In brief this form outlines the source of a candidates income and
business interests. In addition there are filing fees, declaring of a
campaign treasury, etc. These details are best addressed by
contacting the County Supervisor of Elections Office.
In
the eighth year after establishment and thereafter (as long as 250
registered voters continue to exist), all candidates must be
registered voters, residing within the confines of the district. Once
again, there are no land ownership requirements. Those seats are also
4 year seats.
DESCRIPTION
OF BONDS
The
district may issue one or a series of bonds. These are Special
Assessment Bonds. The district may issue long term or short term
bonds. The short term bonds are paid off by the developer when the
lots are sold to a homebuilder. These are never assessed to the
homeowner. The long term bonds are the bonds that are re-paid by way
of the debt service portion of the district’s non ad valorem
assessments on a property owner’s tax bill.

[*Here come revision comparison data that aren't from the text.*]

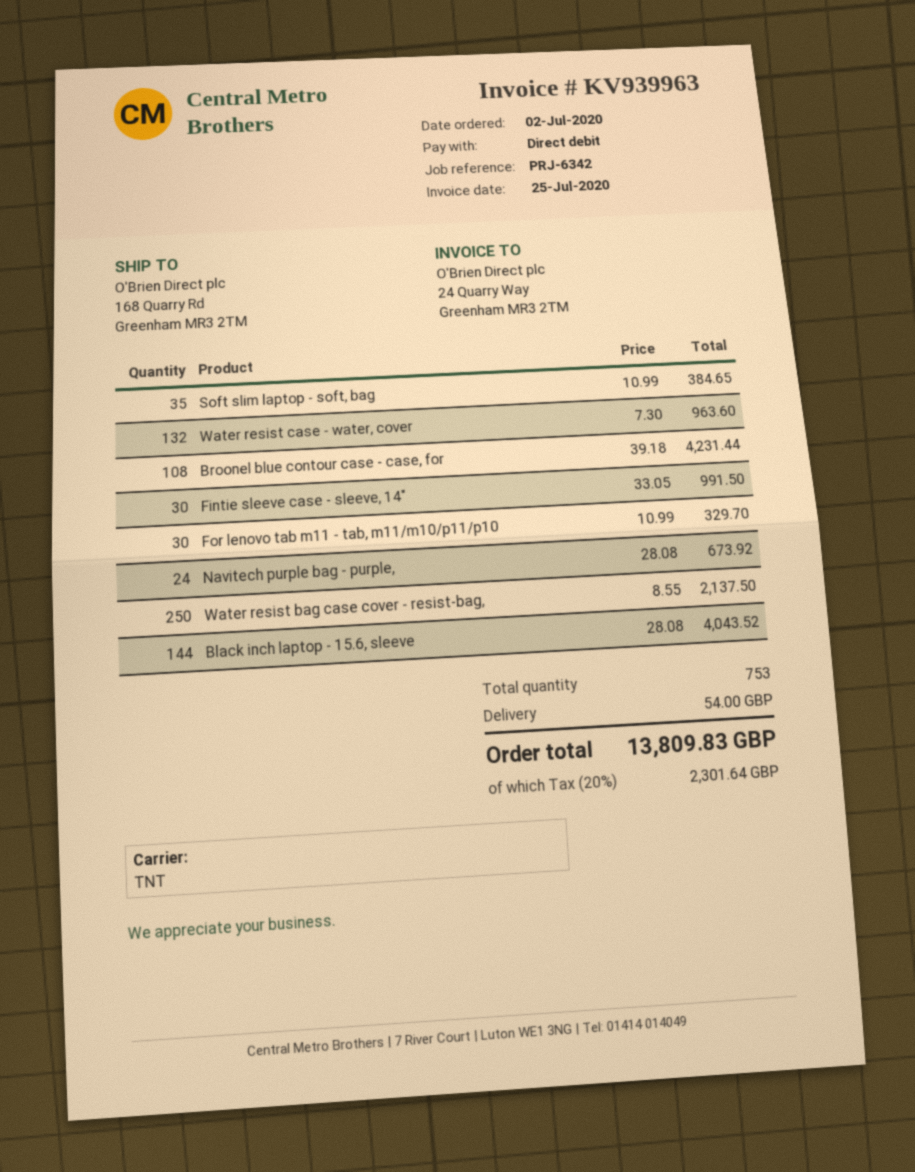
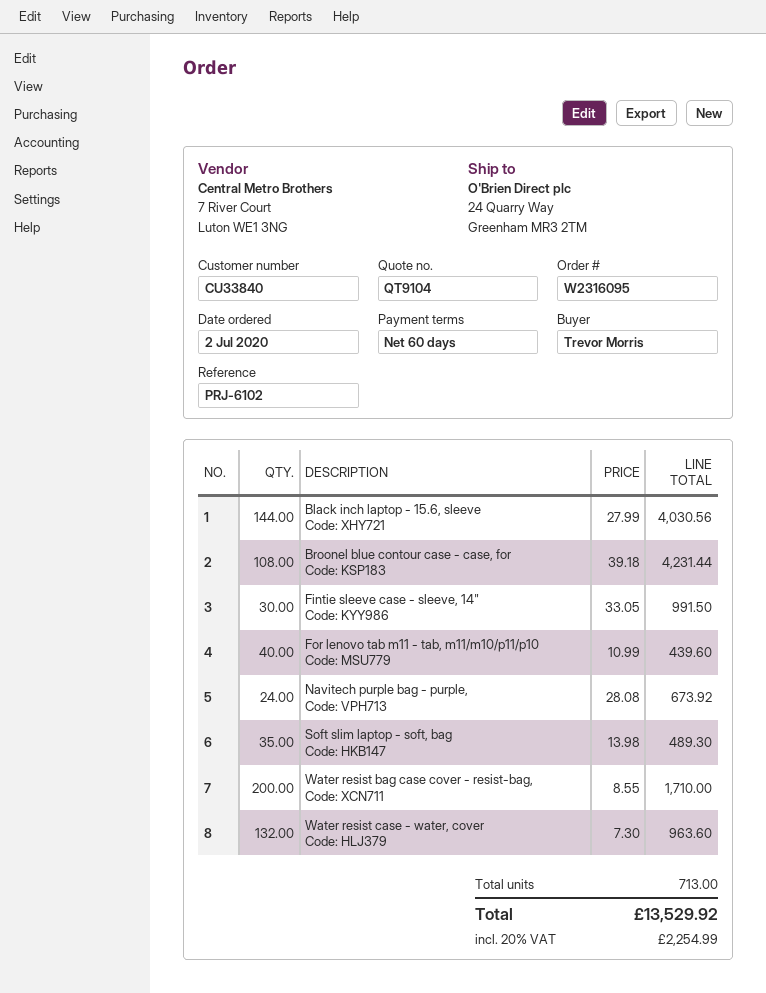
reference: PRJ-6342 -> PRJ-6102
ship to: 168 Quarry Rd, Greenham MR3 2TM -> 24 Quarry Way, Greenham MR3 2TM
Soft slim laptop - soft, bag: 35 x 10.99 = 384.65 -> 35 x 13.98 = 489.30
For lenovo tab m11 - tab, m11/m10/p11/p10: 30 x 10.99 = 329.70 -> 40 x 10.99 = 439.60
Water resist bag case cover - resist-bag,: 250 x 8.55 = 2137.50 -> 200 x 8.55 = 1710.00
Black inch laptop - 15.6, sleeve: 144 x 28.08 = 4043.52 -> 144 x 27.99 = 4030.56
total quantity: 753 -> 713
shipping: 54.00 -> none
tax: 20% = 2301.64 -> 20% = 2254.99
total: 13809.83 -> 13529.92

The long term debt is a
fixed amount and typically paid back over the 30 year life of the
bonds, by way of non ad valorem assessments on the property owner’s
tax bill.
The
principal balance of debt placed on the land/lot(s) may be paid off
at anytime by the owner of the land/lot(s). The exact pay off amount
may be received by contacting the district’s office.
WHAT
AGREEMENTS EXIST BETWEEN THE HOA AND THE CDD?
As
stated before, the HOA and CDD are independent of each other but may
from time to time enter into agreements that are beneficial to both
parties. This varies from community to community.